» Work item
Repeat word for word every line of the data below, from the first through the line containing "[156,198,252,211] maotherboard ->", and stop there.

[Data listing]

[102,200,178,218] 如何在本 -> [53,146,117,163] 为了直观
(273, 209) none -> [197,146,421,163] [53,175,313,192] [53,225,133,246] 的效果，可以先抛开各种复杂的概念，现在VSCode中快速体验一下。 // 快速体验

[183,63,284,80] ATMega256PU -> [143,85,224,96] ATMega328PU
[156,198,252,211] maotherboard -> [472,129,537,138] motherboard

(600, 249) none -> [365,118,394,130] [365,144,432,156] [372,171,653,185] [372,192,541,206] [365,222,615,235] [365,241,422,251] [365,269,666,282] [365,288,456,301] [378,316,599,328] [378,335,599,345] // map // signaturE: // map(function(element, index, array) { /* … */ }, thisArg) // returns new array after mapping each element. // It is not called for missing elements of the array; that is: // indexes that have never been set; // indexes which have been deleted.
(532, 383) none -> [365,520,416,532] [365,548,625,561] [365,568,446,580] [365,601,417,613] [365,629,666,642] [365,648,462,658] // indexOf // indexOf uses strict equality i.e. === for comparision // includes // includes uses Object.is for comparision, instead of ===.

[/Data listing]

» Written answer
[102,200,178,218] 如何在本 -> [53,146,117,163] 为了直观
(273, 209) none -> [197,146,421,163] [53,175,313,192] [53,225,133,246] 的效果，可以先抛开各种复杂的概念，现在VSCode中快速体验一下。 // 快速体验

[183,63,284,80] ATMega256PU -> [143,85,224,96] ATMega328PU
[156,198,252,211] maotherboard -> [472,129,537,138] motherboard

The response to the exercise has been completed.